--- START ---

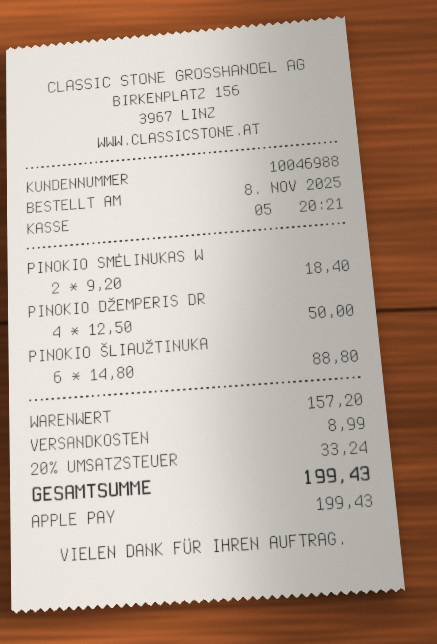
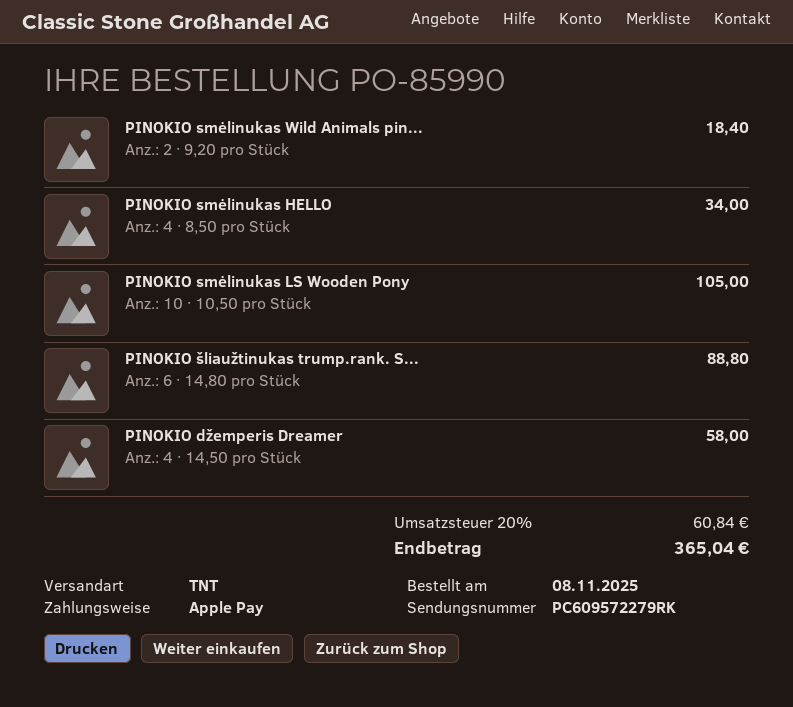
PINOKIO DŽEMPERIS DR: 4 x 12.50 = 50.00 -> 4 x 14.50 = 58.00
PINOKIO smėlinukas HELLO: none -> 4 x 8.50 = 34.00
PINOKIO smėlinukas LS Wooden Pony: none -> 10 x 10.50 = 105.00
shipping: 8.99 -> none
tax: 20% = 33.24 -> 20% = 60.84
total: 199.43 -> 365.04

--- END ---
--- START ---

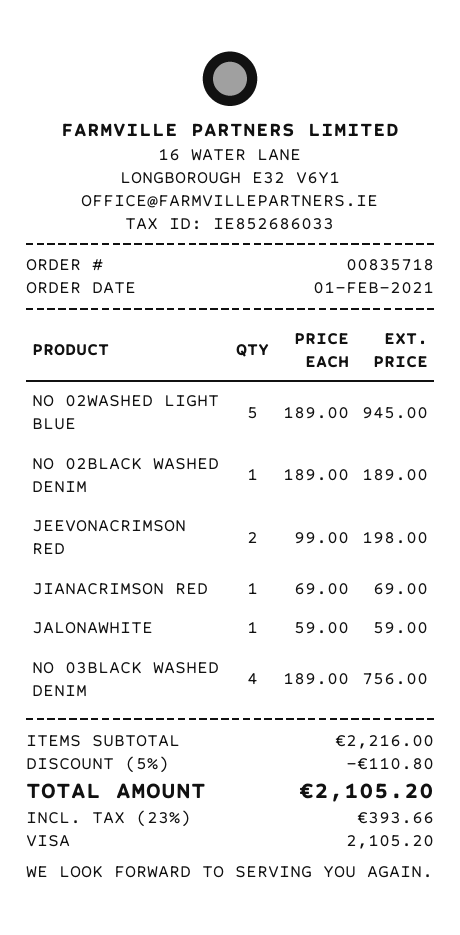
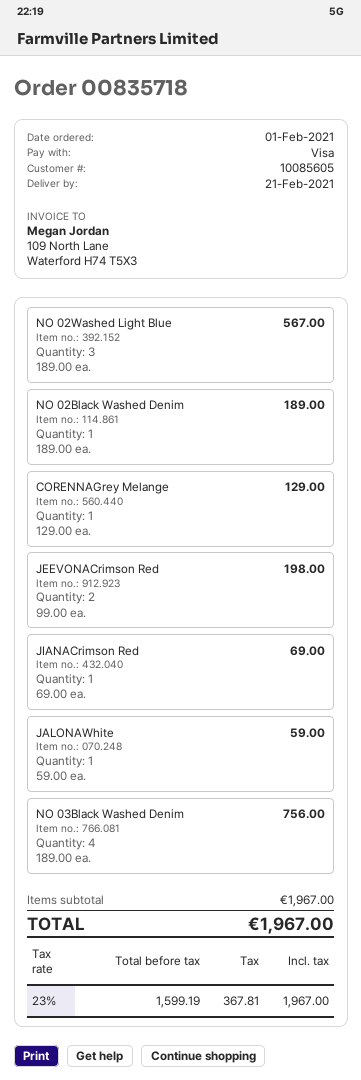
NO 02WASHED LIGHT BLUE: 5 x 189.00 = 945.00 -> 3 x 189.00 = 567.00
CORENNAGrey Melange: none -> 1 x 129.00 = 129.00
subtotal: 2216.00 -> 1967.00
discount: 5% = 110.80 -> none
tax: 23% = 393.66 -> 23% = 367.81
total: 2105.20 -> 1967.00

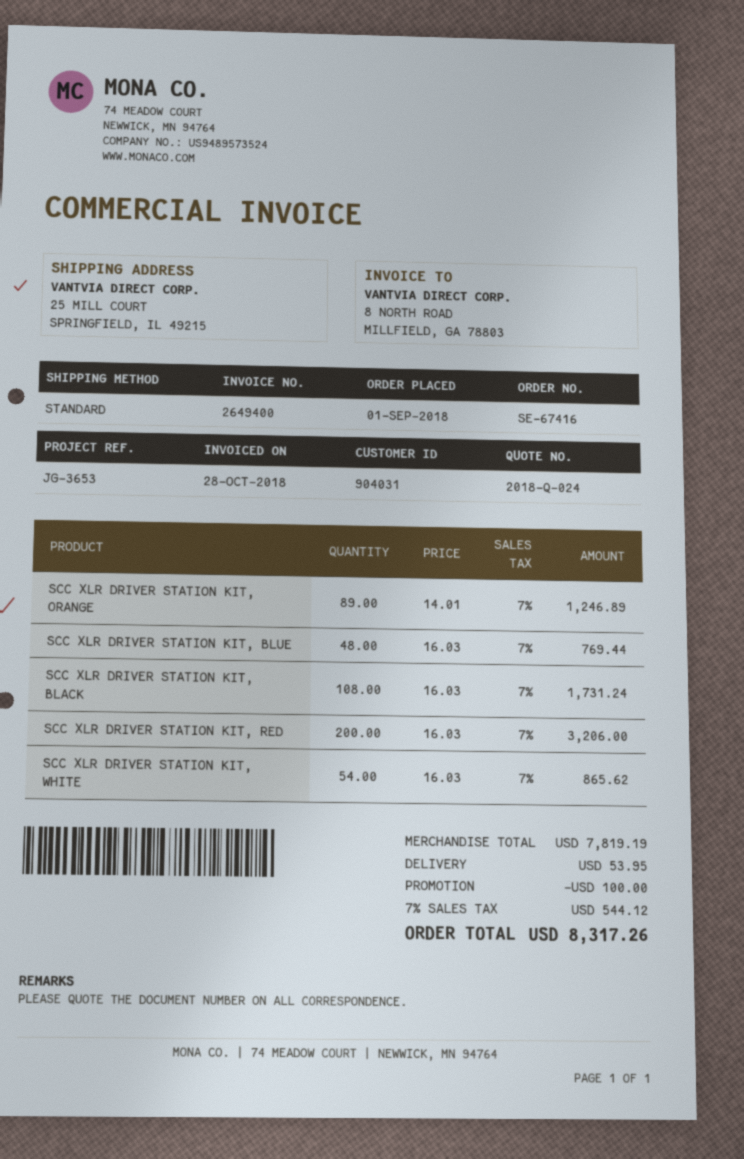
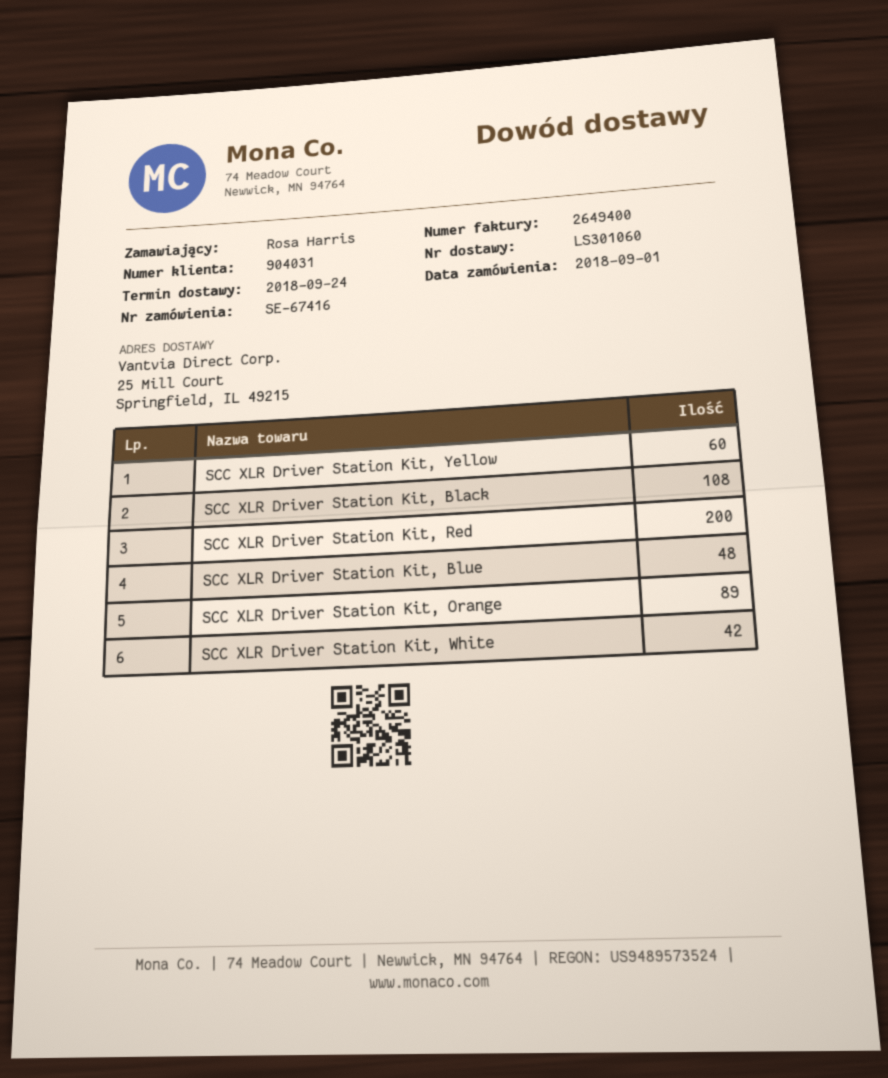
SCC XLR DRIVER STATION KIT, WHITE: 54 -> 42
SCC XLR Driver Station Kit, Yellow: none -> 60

--- END ---
--- START ---

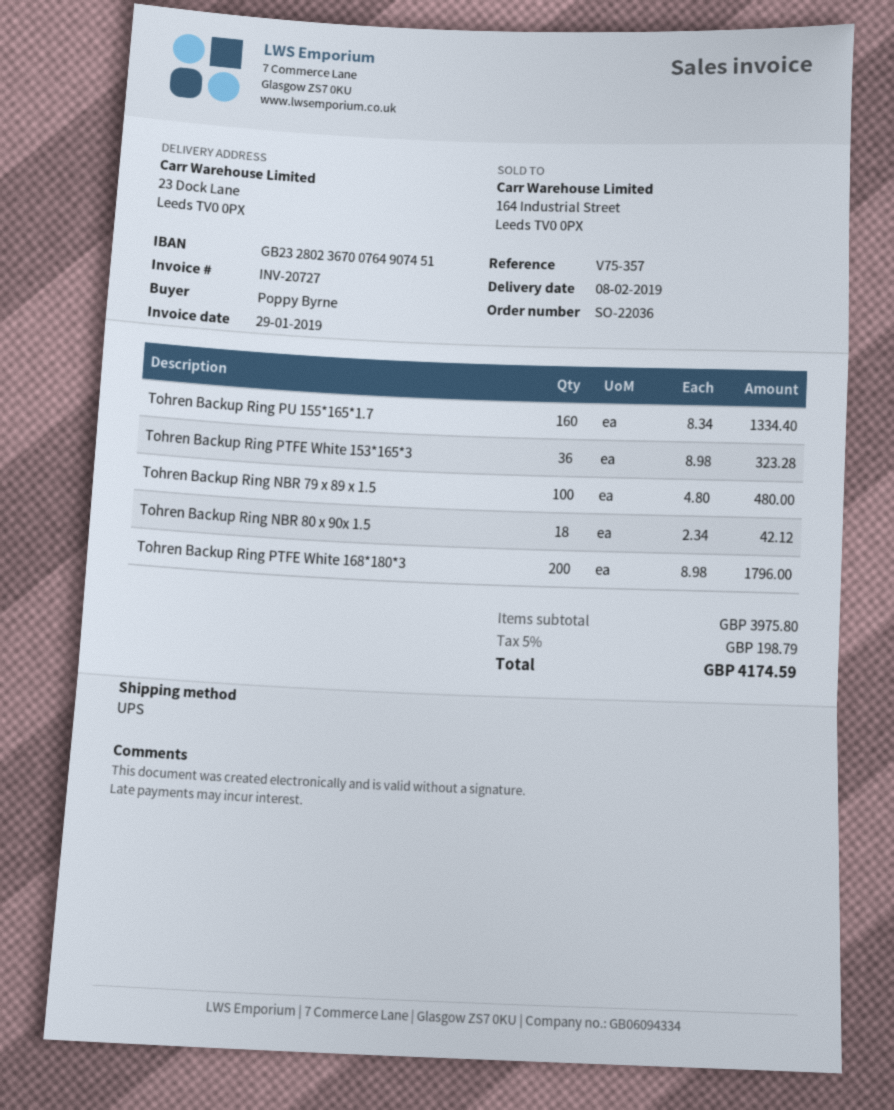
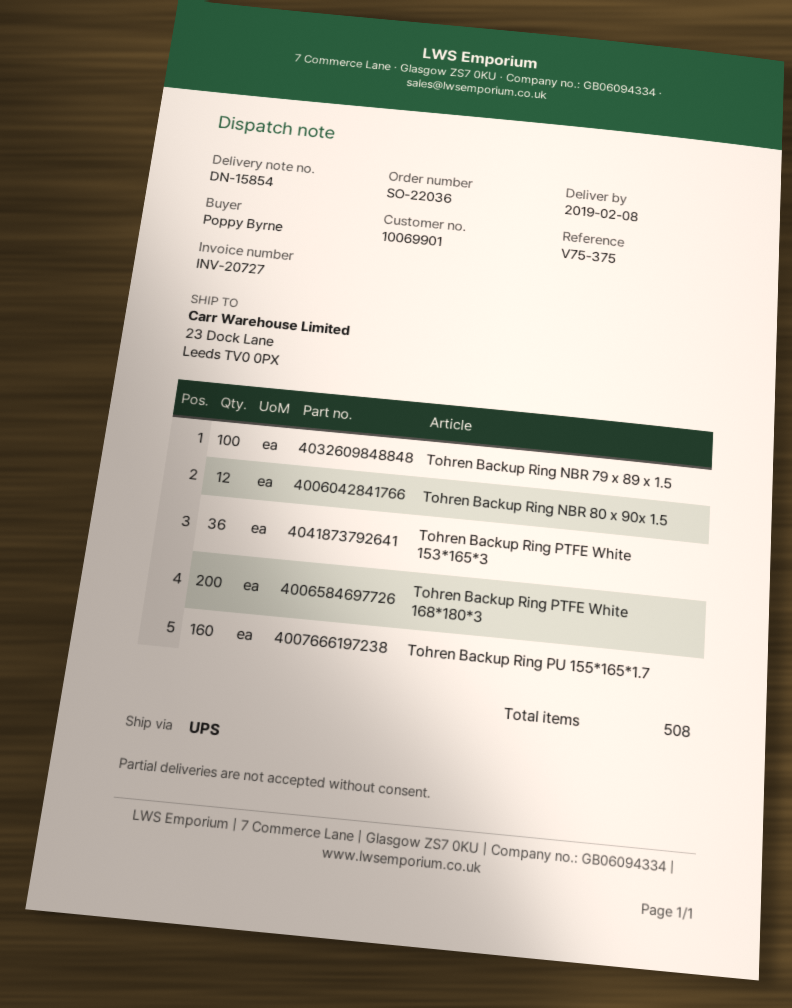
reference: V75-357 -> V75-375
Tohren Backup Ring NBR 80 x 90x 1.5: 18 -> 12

--- END ---

→ **Requirement**
Above this instruction are the records; retype exactly the lines from the one containing "reference: V75-357 -> V75-375" up to and including the one containing "Tohren Backup Ring NBR 80 x 90x 1.5: 18 -> 12".

→ **Answer box**
reference: V75-357 -> V75-375
Tohren Backup Ring NBR 80 x 90x 1.5: 18 -> 12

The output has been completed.